Islam sebagai agama yang sempurna akan selalu memperhatikan hal-hal penting, salah satunya adalah jaminan makanan halal. Sistem pemerintahan Khil4f4h akan menerapkan Syariat Islam secara menyeluruh, termasuk memastikan semua makanan yang dikonsumsi masyarakat adalah halal. Di sisi lain, sistem pendidikan Islam mengajarkan hukum Islam sejak dini. Termasuk soal pentingnya untuk mengonsumsi makanan halal, berikut cara mendapatkannya. Dengan pengondisian seperti ini, masyarakat akan membedakan mana yang halal dan haram.

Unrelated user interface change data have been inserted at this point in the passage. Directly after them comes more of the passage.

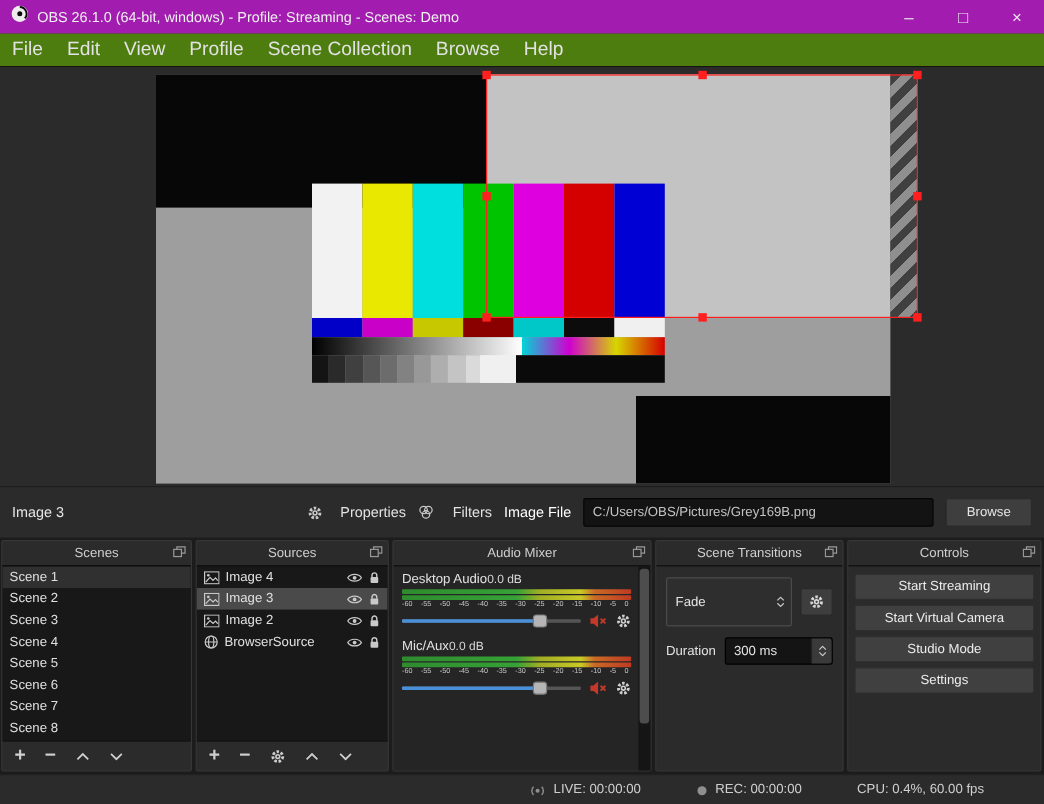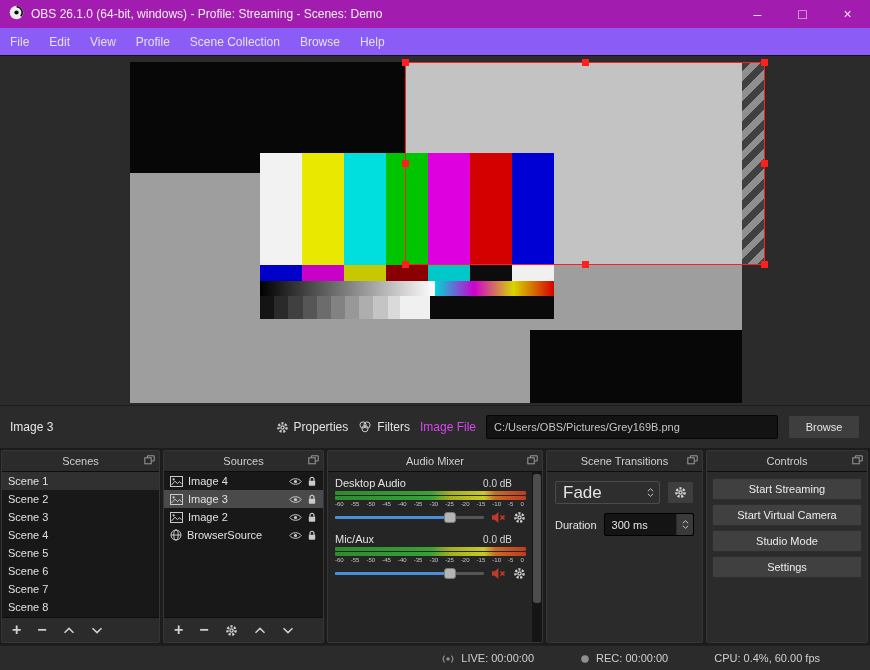--- a/index.html
+++ b/index.html
@@ -8,21 +8,21 @@
 .window{width:870px;height:670px;display:flex;flex-direction:column;background:#2b2b2b}
 
 
 .titlebar{flex:0 0 28px;background:#a21caf;display:flex;align-items:center;color:#f0f0f0}
 .app-logo{margin:0 7px 0 9px;flex:0 0 auto}
 .title-text{font-size:12px}
 .caption{margin-left:auto;display:flex;align-self:stretch}
 .cap-btn{width:45px;display:flex;align-items:center;justify-content:center;font-size:14px;color:#e8e8e8;background:none;border:none;font-family:inherit}
 
 
-.menubar{flex:0 0 28px;background:#8b5cf6;display:flex;color:#e2e2e2;font-size:12px;border-bottom:1px solid #141414}
+.menubar{flex:0 0 28px;background:#4d7c0f;display:flex;color:#e2e2e2;font-size:16px;border-bottom:1px solid #141414}
 .menu-item{padding:0 10px;display:flex;align-items:center}
 
 
 .preview{flex:0 0 349px;position:relative;background:#2b2b2b;overflow:hidden}
 .abs{position:absolute}
 .canvas-bg{left:130px;top:6px;width:612px;height:341px;background:#9e9e9e}
 .blk-tl{left:130px;top:6px;width:275px;height:111px;background:#070707}
 .img3{left:405px;top:6px;width:337px;height:203px;background:#c3c3c3}
 .img3-off{left:742px;top:6px;width:23px;height:203px;
   background:repeating-linear-gradient(135deg,#404040 0 7px,#8f8f8f 7px 14px)}
@@ -42,22 +42,22 @@
 .hdl{position:absolute;width:7px;height:7px;background:#ff1f1f}
 .h-tl{left:-4px;top:-4px}.h-tc{left:calc(50% - 3.5px);top:-4px}.h-tr{right:-4px;top:-4px}
 .h-ml{left:-4px;top:calc(50% - 3.5px)}.h-mr{right:-4px;top:calc(50% - 3.5px)}
 .h-bl{left:-4px;bottom:-4px}.h-bc{left:calc(50% - 3.5px);bottom:-4px}.h-br{right:-4px;bottom:-4px}
 
 
 .srctools{flex:0 0 43px;display:flex;align-items:center;gap:10px;padding:0 10px;
   border-top:1px solid #1e1e1e;background:#2b2b2b}
 .src-name{font-size:12px;color:#e6e6e6}
 .st-group{margin-left:auto;display:flex;align-items:center;gap:10px}
-.flat-btn{display:flex;align-items:center;gap:5px;font-size:12px;color:#e2e2e2;background:none;border:none;font-family:inherit}
-.st-label{font-size:12px;color:#d946ef}
+.flat-btn{display:flex;align-items:center;gap:15px;font-size:12px;color:#e2e2e2;background:none;border:none;font-family:inherit}
+.st-label{font-size:12px;color:#ffffff}
 .file-input{width:292px;height:24px;background:#131313;border:1px solid #050505;color:#c4c4c4;
   font-size:11px;padding:0 7px;font-family:inherit;border-radius:2px}
 .browse-btn{width:72px;height:24px;background:#3e3e3e;border:1px solid #2a2a2a;color:#e6e6e6;
   font-size:11px;border-radius:2px;font-family:inherit}
 
 
 .docks{flex:0 0 197px;display:flex;gap:3px;background:#1c1c1c;padding:2px 1px}
 .panel{background:#2b2b2b;border:1px solid #363636;display:flex;flex-direction:column;border-radius:2px}
 .p-scenes{flex:0 0 159px}.p-sources{flex:0 0 161px}.p-mixer{flex:0 0 216px}
 .p-trans{flex:0 0 157px}.p-controls{flex:0 0 162px}
@@ -73,39 +73,39 @@
 .dock-tools{flex:0 0 25px;border-top:1px solid #0e0e0e;display:flex;align-items:center;gap:16px;
   padding:0 10px;color:#cfcfcf}
 .tool-txt{font-size:16px;line-height:1;font-weight:bold;background:none;border:none;color:#cfcfcf;font-family:inherit}
 .tool-ic{line-height:0;background:none;border:none;color:#cfcfcf}
 
 
 .mixer-body{flex:1;display:flex;border-top:1px solid #0e0e0e;background:#252525}
 .mixer-main{flex:1;padding:3px 4px 0 7px;overflow:hidden}
 .vscroll{flex:0 0 10px;background:#151515;position:relative}
 .vthumb{position:absolute;left:1px;right:1px;top:2px;height:76%;background:#4d4d4d;border-radius:3px}
-.ch-head{display:flex;justify-content:space-between;align-items:baseline;font-size:11px;color:#e2e2e2;margin:2px 16px 2px 0}
+.ch-head{display:flex;justify-content:flex-start;align-items:baseline;font-size:11px;color:#e2e2e2;margin:2px 2px 2px 0}
 .db{font-size:10px;color:#d8d8d8}
 .vu{margin-right:2px}
 .vu-bar{height:4px;margin-bottom:1px;border-radius:1px;
   background:linear-gradient(90deg,#2e8b2e 0%,#36a136 50%,#9fae24 60%,#c9c926 78%,#c96a26 84%,#bf3a22 100%)}
 .vu-ticks{display:flex;justify-content:space-between;font-size:6px;color:#c6c6c6;line-height:7px;margin:0 2px 2px 0}
 .slider-row{display:flex;align-items:center;gap:7px;margin:3px 2px 9px 0}
 .slider{flex:1;position:relative;height:13px}
 .groove{position:absolute;top:5px;left:0;right:0;height:3px;background:#555;border-radius:1px}
 .fill{position:absolute;top:5px;left:0;width:77%;height:3px;background:#4a90d9;border-radius:1px}
 .shandle{position:absolute;top:1px;left:calc(77% - 6px);width:12px;height:11px;background:#b5b5b5;
   border:1px solid #7a7a7a;border-radius:3px}
 .mix-ic{line-height:0;background:none;border:none;color:#d0d0d0}
 
 
 .trans-body{flex:1;border-top:1px solid #0e0e0e;padding:9px 8px;display:flex;flex-direction:column;gap:9px}
 .trow{display:flex;align-items:center;gap:7px}
-.combo{flex:1;height:23px;background:#2e2e2e;border:1px solid #4b4b4b;border-radius:2px;display:flex;
-  align-items:center;padding:0 3px 0 7px;font-size:17px;color:#e4e4e4}
+.combo{flex:1;height:41px;background:#2e2e2e;border:1px solid #4b4b4b;border-radius:2px;display:flex;
+  align-items:center;padding:0 3px 0 7px;font-size:11px;color:#e4e4e4}
 .updown{margin-left:auto;display:flex;flex-direction:column;gap:1px;color:#c8c8c8;padding:0 2px;line-height:0}
 .sq-btn{width:27px;height:23px;background:#3e3e3e;border:1px solid #2a2a2a;border-radius:2px;display:flex;
   align-items:center;justify-content:center;color:#d8d8d8}
 .tlabel{font-size:11px;color:#e2e2e2;white-space:nowrap}
 .spin{flex:1;height:23px;background:#141414;border:1px solid #000;border-radius:2px;display:flex;
   align-items:center;padding-left:7px;font-size:11px;color:#e4e4e4}
 .spin .updown{background:#3a3a3a;height:100%;width:17px;align-items:center;justify-content:center;
   border-left:1px solid #2a2a2a;border-radius:0 2px 2px 0}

Dalam sistem ekonomi Islam, negara membolehkan setiap masyarakat melakukan produksi dan jual beli. Namun, melarang proses itu jika berasal dari bahan haram. Sistem sanksi Islam juga bersifat tegas. Para kadi akan menghukum siapa pun yang melanggar. Apabila ada bahan makanan baru, Islam menyerahkan pada mujtahid untuk menggali hukumnya agar umat tidak bingung dalam menentukan sikap.
Selain itu, dengan penerapan hukum Islam secara kafah, negara akan menjamin makanan yang beredar dipastikan halal sehingga umat pun pada akhirnya tidak memerlukan sertifikasi halal. Sayangnya, kebijakan seperti ini tidak akan jalan dalam sistem sekuler. Kebijakan ini akan terselesaikan jika sistem Islam secara sempurna diterapkan. Wallahualam bi Showab.